> _THE TASK_:
Select every line below containing the word "none".

________________

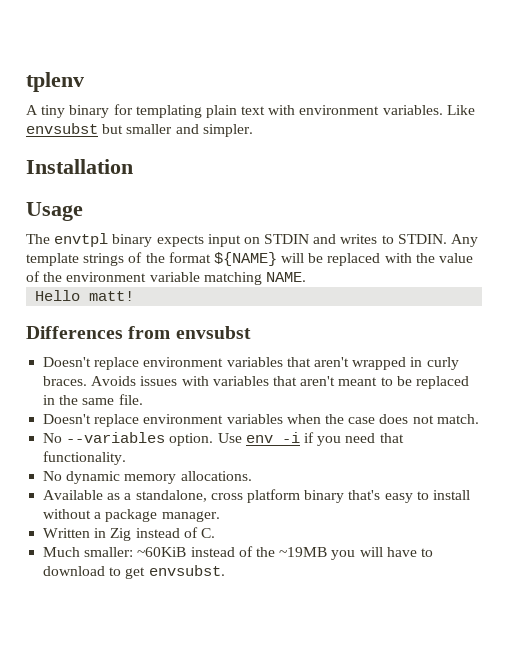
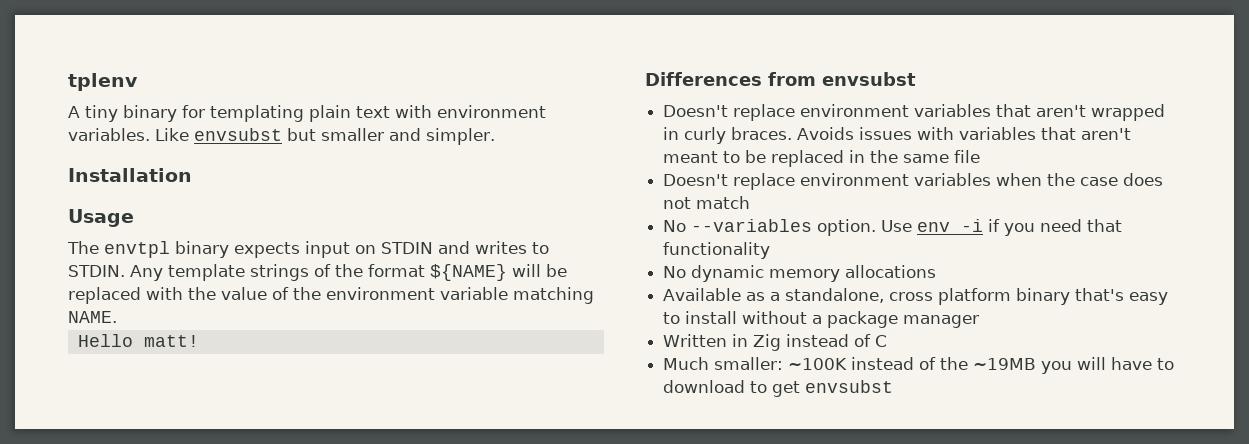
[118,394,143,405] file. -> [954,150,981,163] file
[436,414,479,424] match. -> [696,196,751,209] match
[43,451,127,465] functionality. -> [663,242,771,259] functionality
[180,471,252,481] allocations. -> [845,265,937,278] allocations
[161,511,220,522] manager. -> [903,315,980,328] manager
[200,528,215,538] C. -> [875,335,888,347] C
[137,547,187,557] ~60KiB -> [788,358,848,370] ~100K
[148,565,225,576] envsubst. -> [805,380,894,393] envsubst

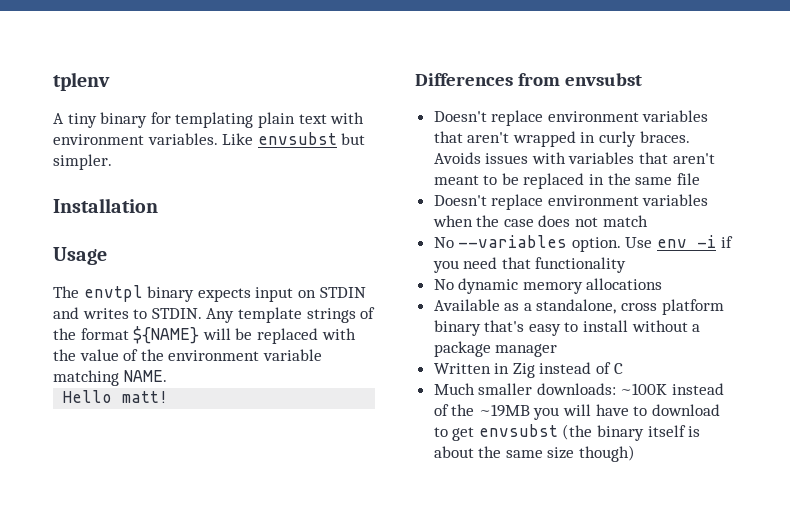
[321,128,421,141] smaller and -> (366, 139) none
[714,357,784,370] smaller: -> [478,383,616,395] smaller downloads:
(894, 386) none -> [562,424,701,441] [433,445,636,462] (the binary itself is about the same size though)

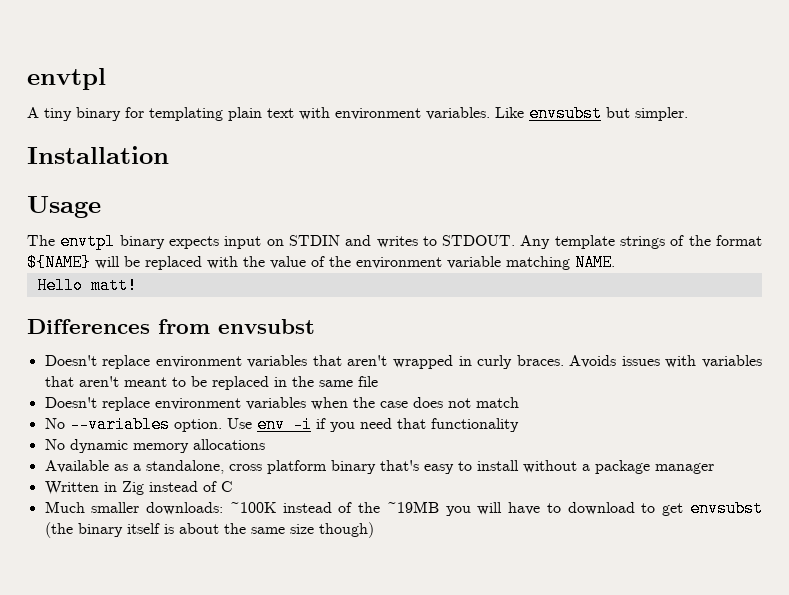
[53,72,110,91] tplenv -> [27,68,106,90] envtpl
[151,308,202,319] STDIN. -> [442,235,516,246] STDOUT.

________________

> _OUTPUT OF THE TASK_:
[321,128,421,141] smaller and -> (366, 139) none
(894, 386) none -> [562,424,701,441] [433,445,636,462] (the binary itself is about the same size though)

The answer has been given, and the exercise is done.